I referenced the BBC iPlayer podcast earlier. Here is an article:

https://www.bbc.co.uk/news/world-us-canada-67150566.amp

”why can’t they use massive amounts of general anaesthetic”.

Because more than 60 global pharmaceutical companies won't allow their drugs to be used in capital punishment and this is now being extended to the use of IV equipment.

Foodeee · 22/05/2025 21:30

I should add, some of them have moved to using ‘local manufacturers’. Few issues with that, 1 is those facilities shouldn’t have a license to actually mix compound drugs and make them available because they’re not FDA approved - so how do you control it and test it?

OneAmusedShark · 22/05/2025 21:46

It’s because doctors aren’t allowed to be involved so the “technicians” get it all wrong.

Also difficulty getting the right drugs because drug companies won’t sell yo
US prisons because they’re in the business of curing, not killing.

I’m against the death penalty on principle (though there’s plenty of child molesting scum that deserve it).

A totally painless lethal injection would be possible if properly administered by a doctor as an overdose of a proper medical grade anaesthetic, but they can’t manage that in the states, which is why it often goes horribly wrong.

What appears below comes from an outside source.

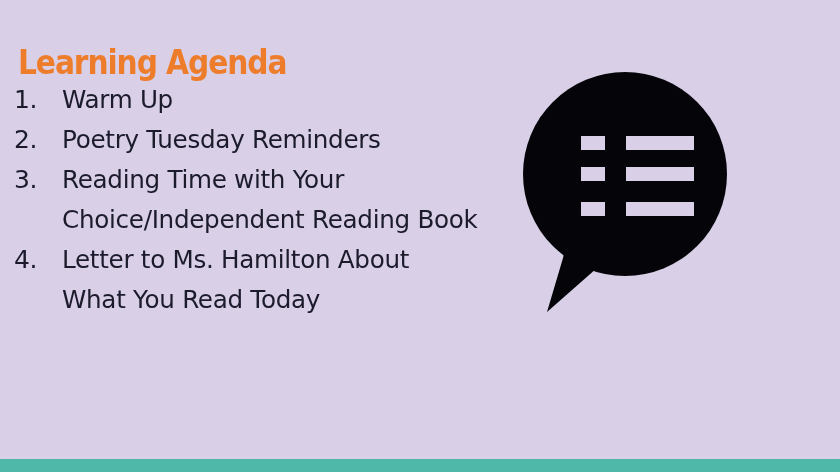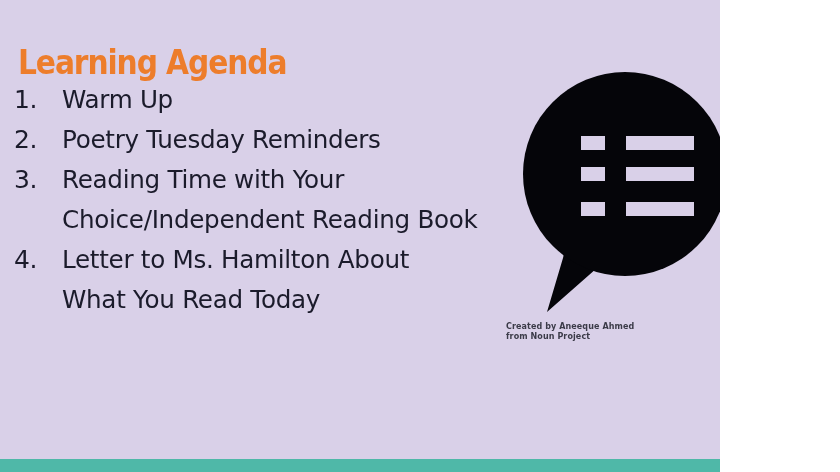"Learning Agenda" .slide { width: 720px -> 840px }
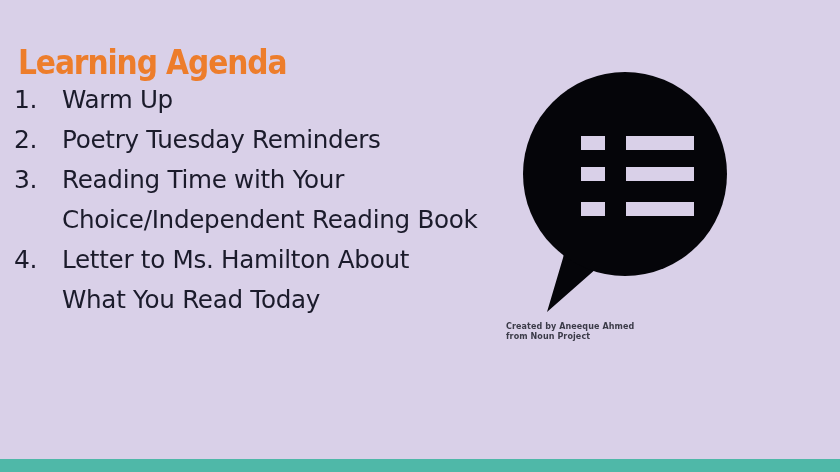"Created by Aneeque Ahmed" div.attribution { html: <div>Created by Aneeque Ahmed from Noun Project</div> -> none }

Fortunately in the UK we have “life means life” for the worst murder cases, which achieves the same thing.

OneAmusedShark · 22/05/2025 21:52

Because in the states they always botched hanging by strangling people to death so they went for electric chair, gas and injection that were just as bad.

Also hanging is associated with lynching there.

DH was once going through a phase about being interested in post-war UK social history and we watched Vera Drake and Pierrepoint back to back.

Hanging as done in the UK was very quick and instant. There was no last words or climbing steps- just a rope and a trapdoor behind a secret door next to your cell and the length of the rope was calculated according to the weight of the prisoner to break their neck causing instant death.

No ceremony. The whole thing was over in seconds.

Better than the grotesque execution shows that go on in the USA but I still wouldn’t bring it back here.